El salón tenía las paredes pintadas de un bonito color verde claro y un sofá y dos sillas marrones que parecerían nuevos, si no fuera por las quemaduras de cigarrillos que tenían en los brazos. Había una mesita de cristal llena de paquetes de papel de fumar, trozos de papel de aluminio, cerillas y cajetillas de tabaco vacías y rasgadas. En medio de aquel caos, como si fuera un centro de flores, había un encendedor de mesa de ónice cursi y absurdo. En el suelo y junto a un inmenso y llenísimo cenicero, había un par de cajas de pizza.
Paulsa entró en el salón cautelosamente de puntillas como si fuera un enfermo de Parkinson. Se dejó caer en el sofá, levantó la cabeza y le sonrió.
– Te vi en el periódico -repitió-. Tu hermano es un buen tío.
– Sí -dijo Maureen-. Lo es. Te la jugaste por él, Paulsa. Gracias, tío.
– De nada, colega.
Maureen no sabía si decírselo pero pensó que quizá no lo haría nadie más.
– ¿Te encuentras bien, Paulsa? No lo parece. Estás súper amarillo.
Paulsa hizo una mueca cómica y soltó una risita contagiosa.
– Me estoy volviendo japonés -dijo cantando-. Creo que me estoy volviendo japonés, sí, lo creo de verdad…
Levantó las manos y movió los dedos mientras cantaba la vieja canción de los Vapor y dirigía una mirada angelical hacia el techo. Se confundió y se puso a recitar la letra de «Echo Beach» de Martha and the Muffins. Estuvo cantando demasiado rato, se saltó la estrofa divertida, cantó la parte triste y se detuvo de repente justo antes de que llegara otra vez la estrofa divertida. Volvió a soltar una risita y se tapó la boca con la mano.
– Bueno -le dijo-, ¿en qué puedo ayudarte?
– Quiero comprar algo.
Paulsa lo meditó. Le llevó un rato.
– ¿Por qué no se lo pides a Liam?
Maureen se sonrojó.
– La verdad es que no puedo -dijo en voz baja-. Es para algo nefario.
– ¿Para algo nefario? -repitió Paulsa, disfrutando de cómo sonaba esa palabra desconocida-. ¿Qué es lo que quieres?
Maureen se lo dijo.
– ¿Qué vas a hacer con eso?-le preguntó él.
Ella empezó a contárselo pero Paulsa la interrumpió tras haber entendido de qué iba el asunto.
– No me cuentes más -le dijo, y parecía inquieto.
Se fue de puntillas a la cocina y volvió con una bolsa de plástico con lo que Maureen le había pedido.
– Puede que tarde una hora en hacer efecto.
Maureen le dio tres billetes de veinte del dinero de Douglas.
– No tengo cambio -dijo Paulsa, preocupado por si quizás ella quería quedarse allí hasta que lo tuviera.
– Tranquilo, Paulsa -le dijo Maureen, y se dirigió hacia la puerta-. Ya me lo darás otro día.
Paulsa la adelantó deprisa de puntillas y abrió la puerta, ansioso por que Maureen se marchara de su casa.

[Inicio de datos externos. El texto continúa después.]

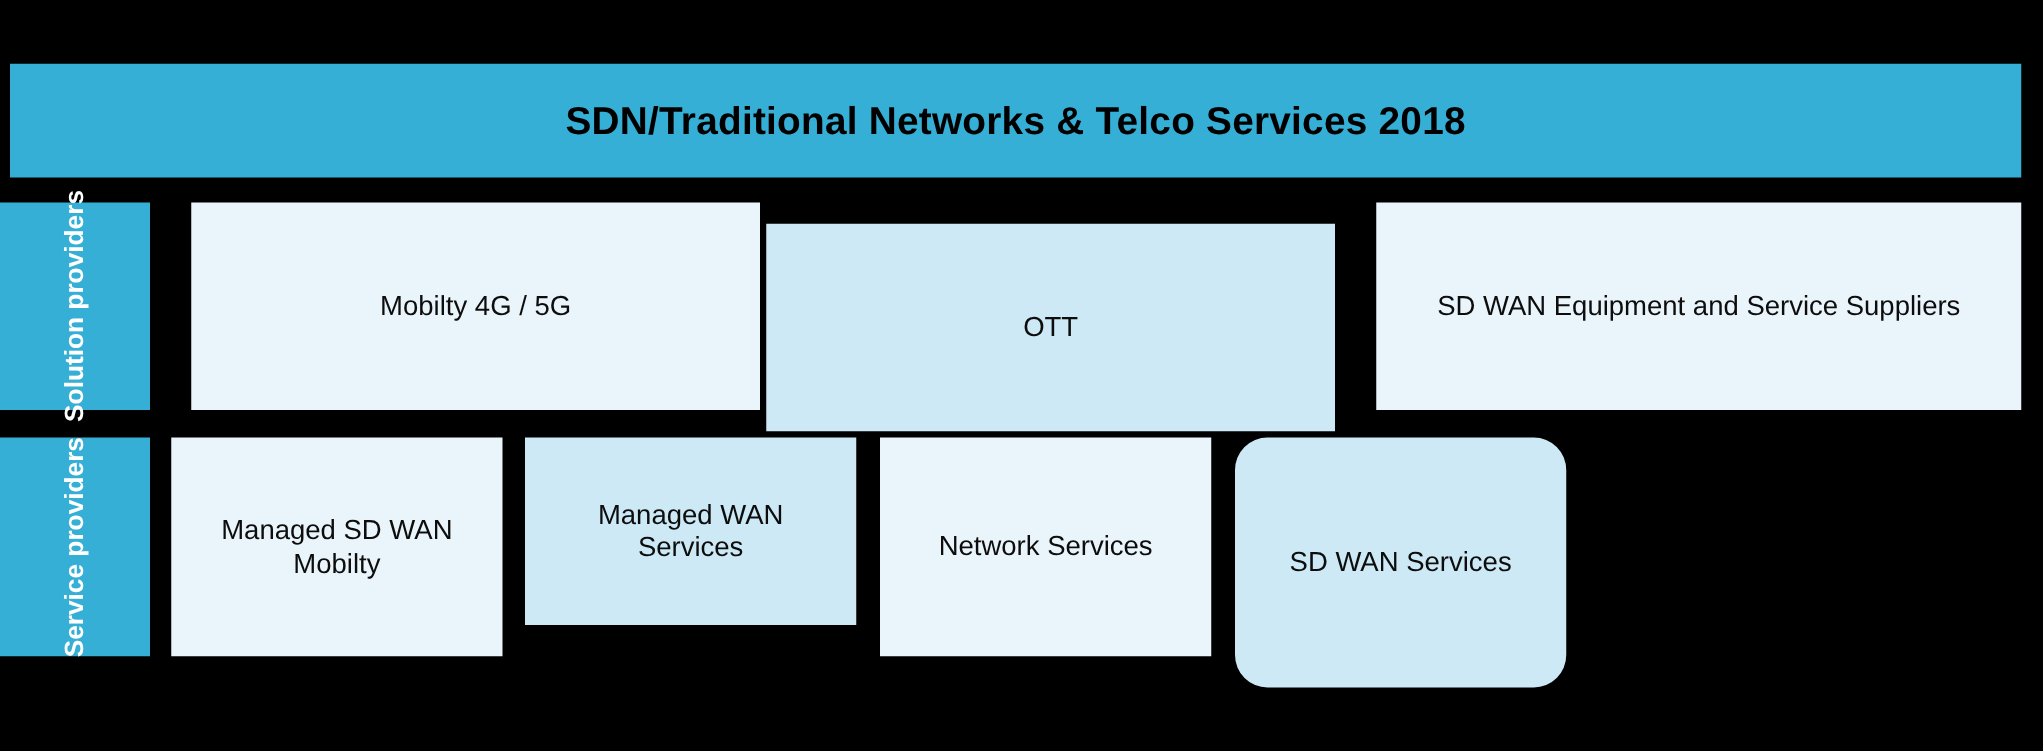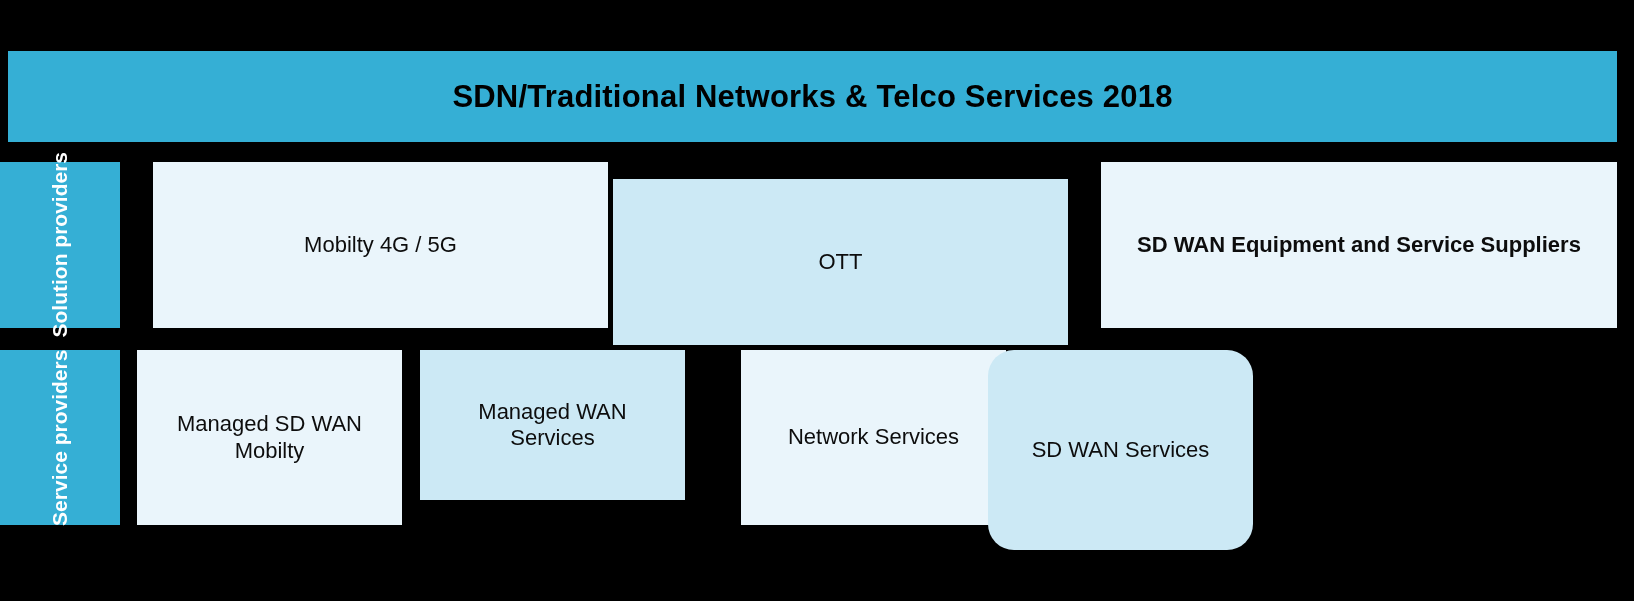"SD WAN Equipment and Service" #box-sdwan-equip { font-weight: bold -> none }
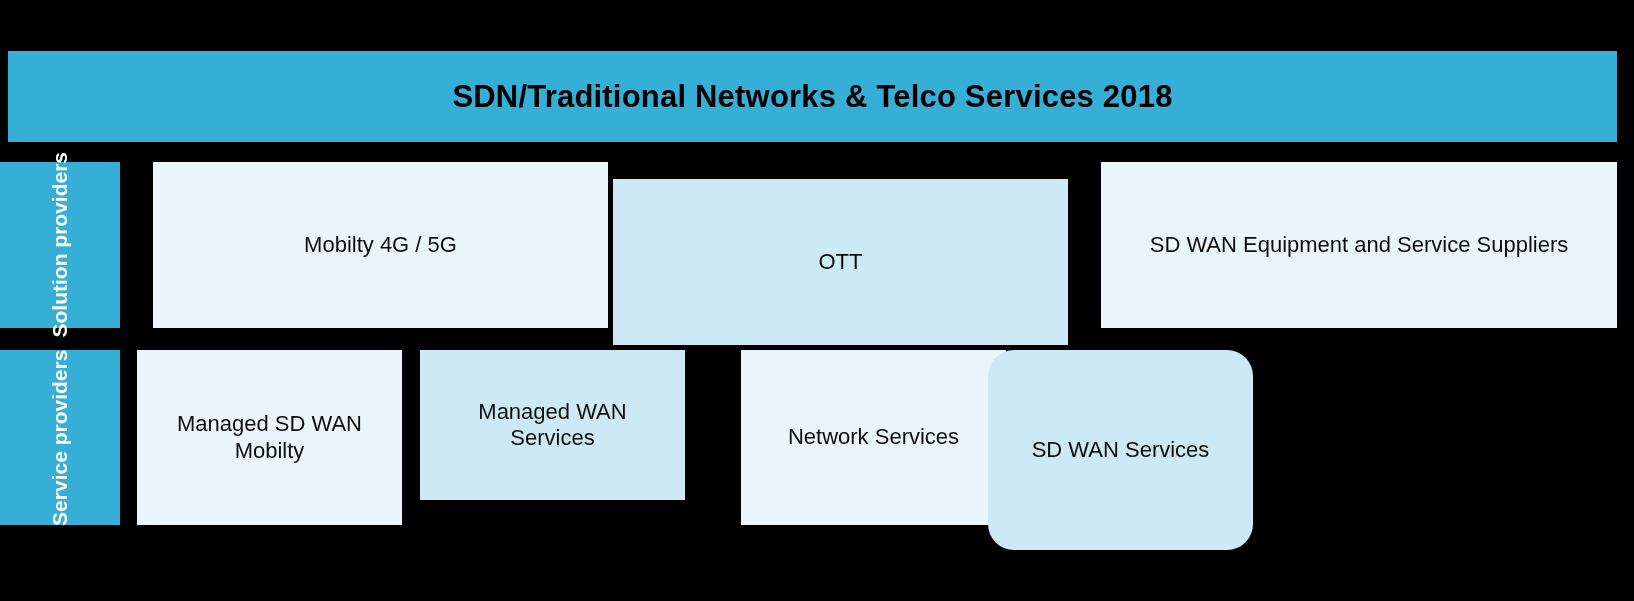"Network Services" #box-network-services { left: 741px -> 704px }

– Siento haberte asustado, Paulsa.
– Ojalá no me lo hubieras contado.
– Lo siento.
Maureen salió al rellano y Paulsa cerró la puerta deprisa. No tendría que habérselo dicho: había supuesto que a Paulsa no le afectaba nada. Se metió la bolsa de plástico en el bolsillo interno del abrigo y se lo abotonó.
Mientras subía en dirección a Argyle Street, donde paraban los autobuses hacia Drum, pasó por delante de una cabina y decidió llamar a Liz sólo para ver cómo le iba.
Contestó Garry
– Voy a buscarla -le contestó cuando Maureen le dijo que era ella.